More than a century ago, early plant ecologists such as Eugenius Warming argued that it was the high rainfall in the tropics that allowed large-leaved species to flourish there.

In the 1960s and ‘70s physicists and physiologists tackled the problem, showing that in mid-summer large leaves are more prone to overheating, requiring higher rates of “transpirational cooling” (a process akin to sweating) to avoid damage. This explained why many desert species have small leaves, and why species growing in cool, shaded understoreys (below the tree canopy) can have large leaves.

But still there were missing pieces to this puzzle. For example, the tropics are both wet and hot, and these theories predicted disadvantages for large-leafed species in hot regions. And, in any case, overheating must surely be unlikely for leaves in many cooler parts of the world.

Our research aimed to find these missing pieces. By collecting samples from all continents, climate zones and plant types, our team found simple “rules” that appear to apply to all of the world’s plant species – rules that were not apparent from previous, more limited analyses.

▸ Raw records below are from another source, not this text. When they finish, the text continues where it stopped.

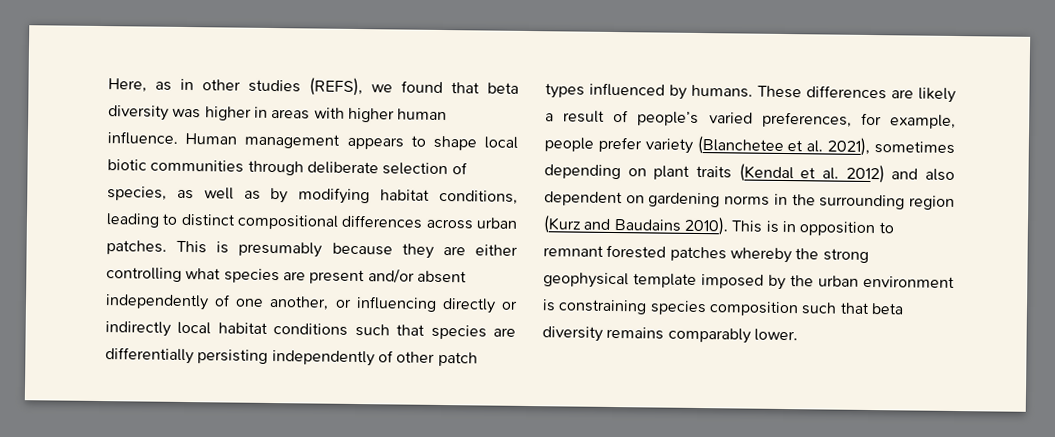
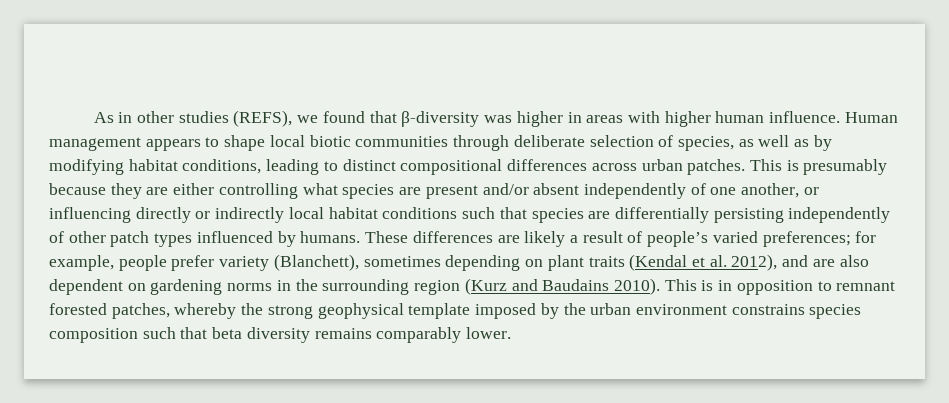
- Here, as in other studies (REFS), we found that beta diversity was higher in areas with higher human influence.
+ As in other studies (REFS), we found that β-diversity was higher in areas with higher human influence.
- These differences are likely a result of people’s varied preferences, for example, people prefer variety (Blanchetee et al. 2021), sometimes depending on plant traits (Kendal et al. 2012) and also dependent on gardening norms in the surrounding region (Kurz and Baudains 2010).
+ These differences are likely a result of people’s varied preferences; for example, people prefer variety (Blanchett), sometimes depending on plant traits (Kendal et al. 2012), and are also dependent on gardening norms in the surrounding region (Kurz and Baudains 2010).
- This is in opposition to remnant forested patches whereby the strong geophysical template imposed by the urban environment is constraining species composition such that beta diversity remains comparably lower.
+ This is in opposition to remnant forested patches, whereby the strong geophysical template imposed by the urban environment constrains species composition such that beta diversity remains comparably lower.

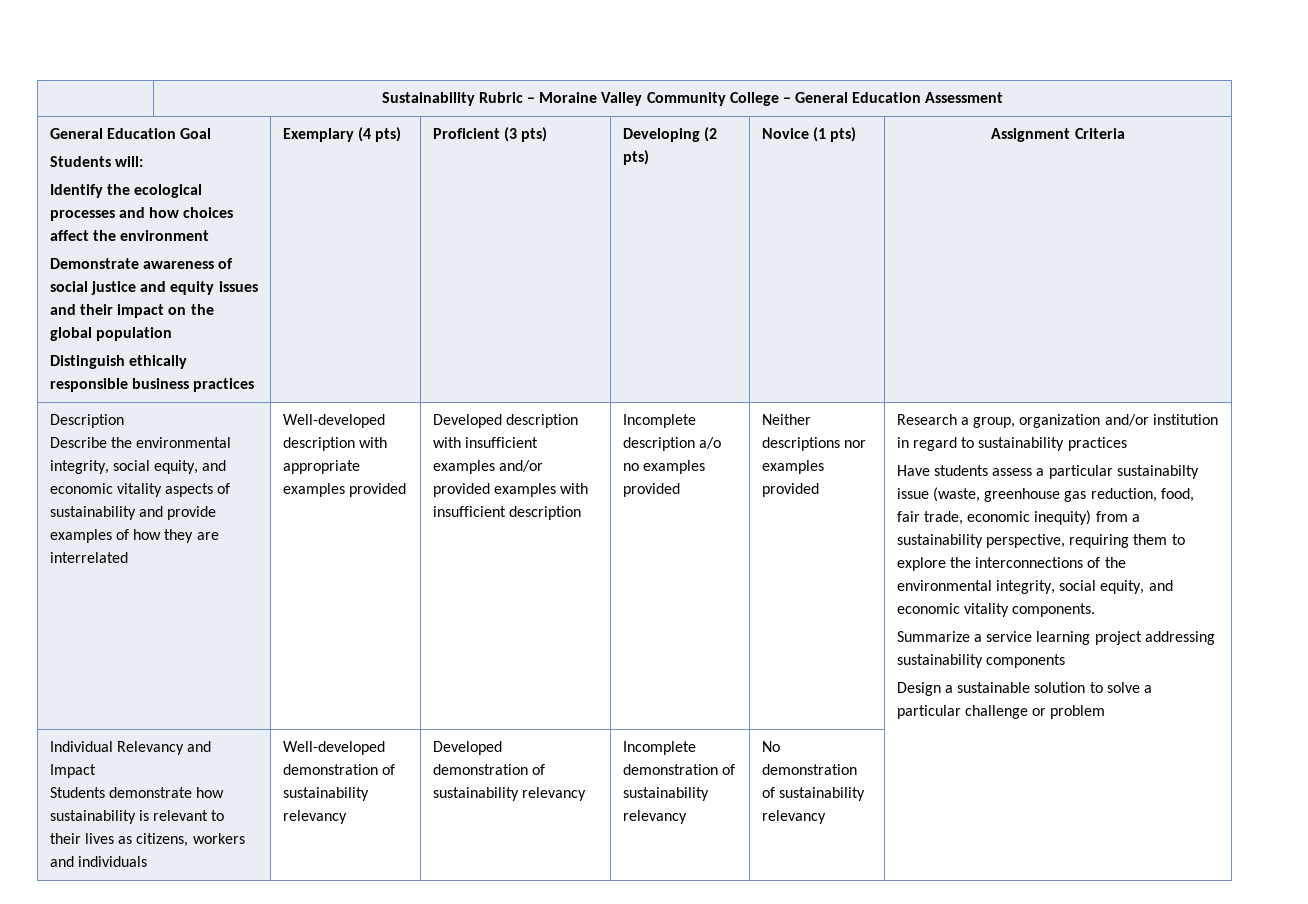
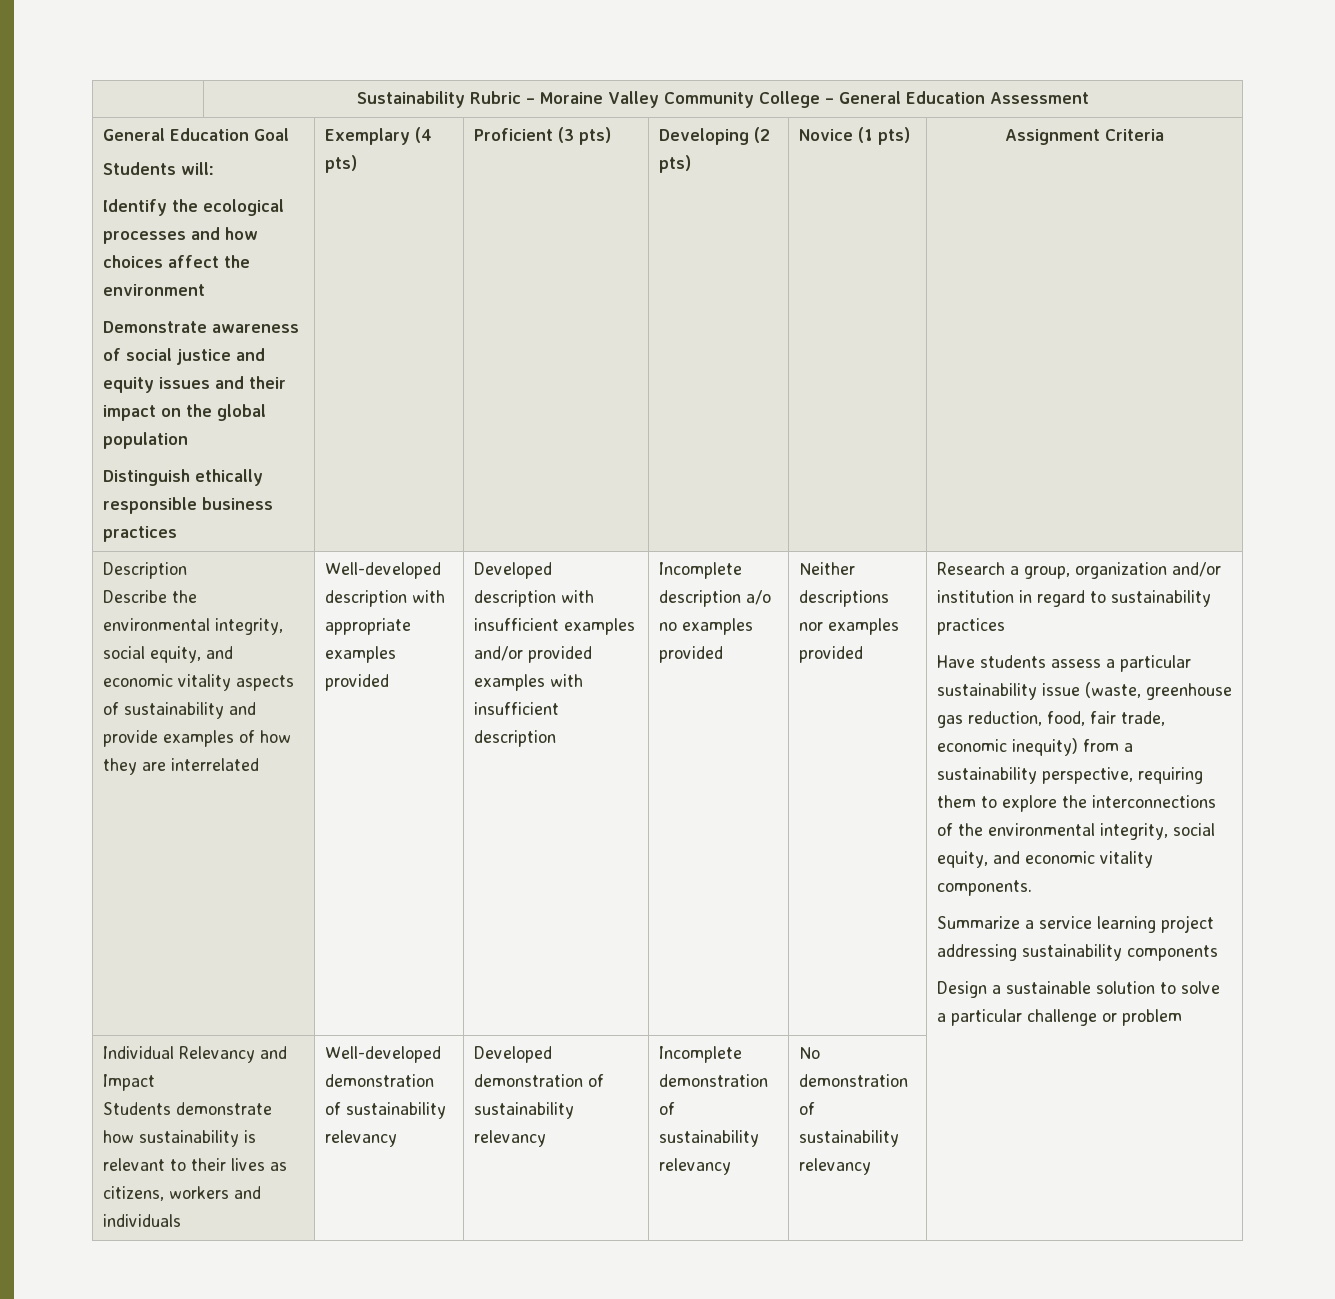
- Have students assess a particular sustainabilty issue (waste, greenhouse gas reduction, food, fair trade, economic inequity) from a sustainability perspective, requiring them to explore the interconnections of the environmental integrity, social equity, and economic vitality components.
+ Have students assess a particular sustainability issue (waste, greenhouse gas reduction, food, fair trade, economic inequity) from a sustainability perspective, requiring them to explore the interconnections of the environmental integrity, social equity, and economic vitality components.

We found the key factors are day and night temperatures, rainfall and solar radiation (largely determined by distance from the Equator and the amount of cloud cover). The interaction of these factors means that in hot and sunny regions that are also very dry, most species have small leaves, but in hot or sunny regions that receive high rainfall, many species have large leaves. Finally, in very cold regions (e.g. at high elevation, or at high northern latitudes), most species have small leaves.

But the most surprising results emerged from teaming the new theory for leaf size, leaf temperature and water use with the global data analyses, to investigate what sets the maximum size of leaves possible at any point on the globe.